The subdual and transformation of the world, too, is reenacted by the believer in the subjective reevaluation of the world. “Subjectivity is truth,” writes S. K. The world is not merely a collection of facts, contra Wittgenstein. It is not merely a set of objective realities and things as they would be experienced by a generic, featureless observer who does not and cannot exist—no, it is precisely for the individual the relation between self and externality. By becoming transparently grounded in the Power that constituted it, the soul’s relation to its surroundings (that is, its world) is transformed, and he is made more than conqueror through Him that loved us.

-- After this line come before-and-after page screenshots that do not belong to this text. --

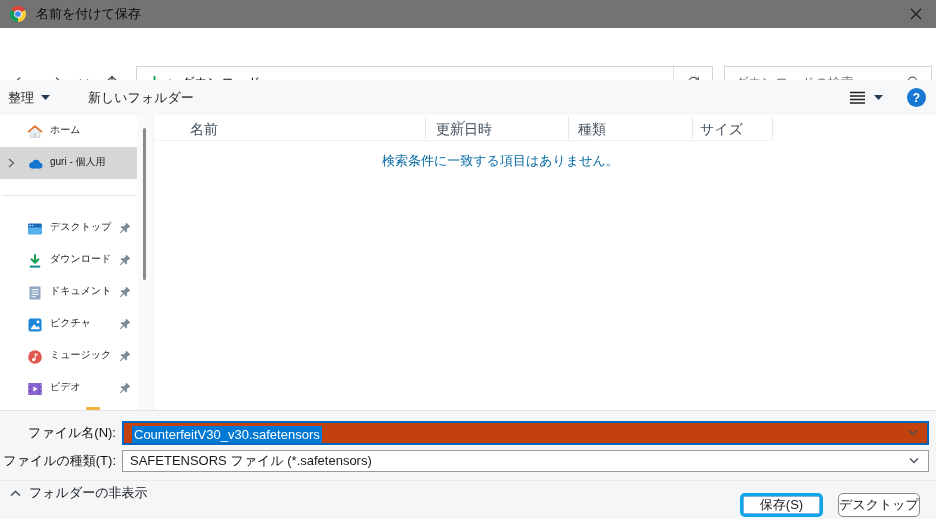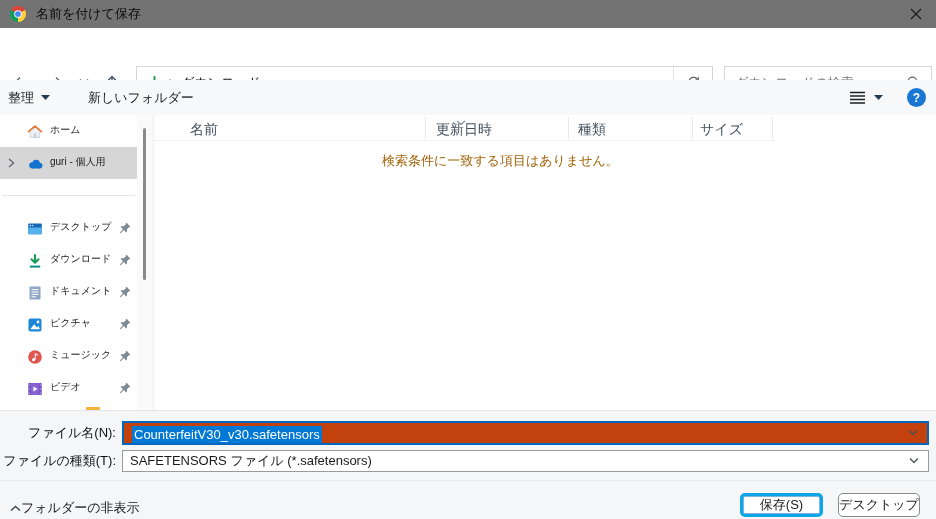--- a/index.html
+++ b/index.html
@@ -67,7 +67,7 @@
   .sep1{left:271px;}.sep2{left:414px;}.sep3{left:538px;}.sep4{left:618px;}
   .sort-chev{position:absolute;left:302px;top:-1px;}
   .hdr-underline{position:absolute;left:0;top:25px;width:620px;height:1px;background:#F1F2F3;}
-  .empty-msg{position:absolute;left:228px;top:37px;color:#a16207;font-size:13px;}
+  .empty-msg{position:absolute;left:228px;top:37px;color:#0369a1;font-size:13px;}
 
   
   .bottom{position:absolute;top:410px;left:0;right:0;height:70px;background:#F5F6F7;border-top:1px solid #E3E3E3;box-sizing:border-box;}

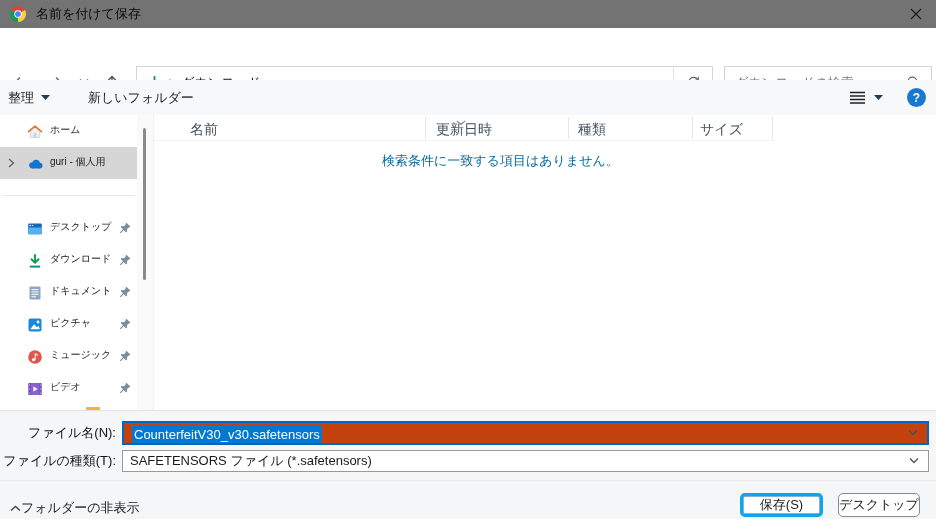--- a/index.html
+++ b/index.html
@@ -83,7 +83,7 @@
   .dd-chev{position:absolute;right:8px;top:50%;transform:translateY(-50%);display:flex;}
 
   .footer{position:absolute;top:480px;left:0;right:0;height:39px;background:#F5F6F7;border-top:1px solid #EBEBEB;box-sizing:border-box;}
-  .hide-folders{position:absolute;left:10px;top:18px;display:flex;align-items:center;cursor:pointer;color:#14181c;}
+  .hide-folders{position:absolute;left:10px;top:3px;display:flex;align-items:center;gap:8px;cursor:pointer;color:#14181c;}
   .btn{position:absolute;top:12px;height:24px;box-sizing:border-box;background:#fff;border-radius:5px;
        display:flex;align-items:center;justify-content:center;font-size:13px;cursor:pointer;}
   .btn-save{left:740px;width:83px;border:3px solid #0ea5e9;box-shadow:inset 0 0 0 .5px #0067C0;}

And so too the miracle of the Incarnation is brought to life for the believer as he realizes himself as an existing individual. The Son of God is spirit become flesh, and so too the individual becomes their own flesh when they are no longer part of the crowd, for the crowd is untruth: no longer part of the age, nor the movement, nor the church, nor the mob, but solely a lone individual naked before God and grounded in that relationship. This is the true incarnation of the self—the indwelling of the Holy Spirit in the believer mirroring the blessed union of God and man witnessed in Judea so long ago.
“Verily, verily, I say unto you, He that believeth on me, the works that I do shall he do also; and greater works than these shall he do; because I go unto my Father.” The redeemed life is itself a microcosm of the Christ-mission. We have seen how the Christ-works are recreated in miniature by the redeemed; and shall we not say that the reformation of one’s own soul is a greater work than the miracles seen on the roads of Palestine? The winds and waves obey the voice of He who walks upon the water, yet the obedience of the mindless elements is no great feat compared to the winning over of an independent mind. This is the realization of, and thus in this sense the greatest part of, the redemptive work and atonement.
May we each this season remember the birth of Christ. God bless.



What I appreciate here is the way the birth of Christ is treated as a decisive affirmation of creation itself. If God chooses to enter the world as a human life, then ordinary human existence—time, matter, vulnerability, particularity—is not something to be bypassed or tolerated, but the very place where God’s presence is revealed. The Nativity quietly but radically restores human dignity by showing that being human is capable of bearing divine meaning. God's entrance into the world shows the value of the human being.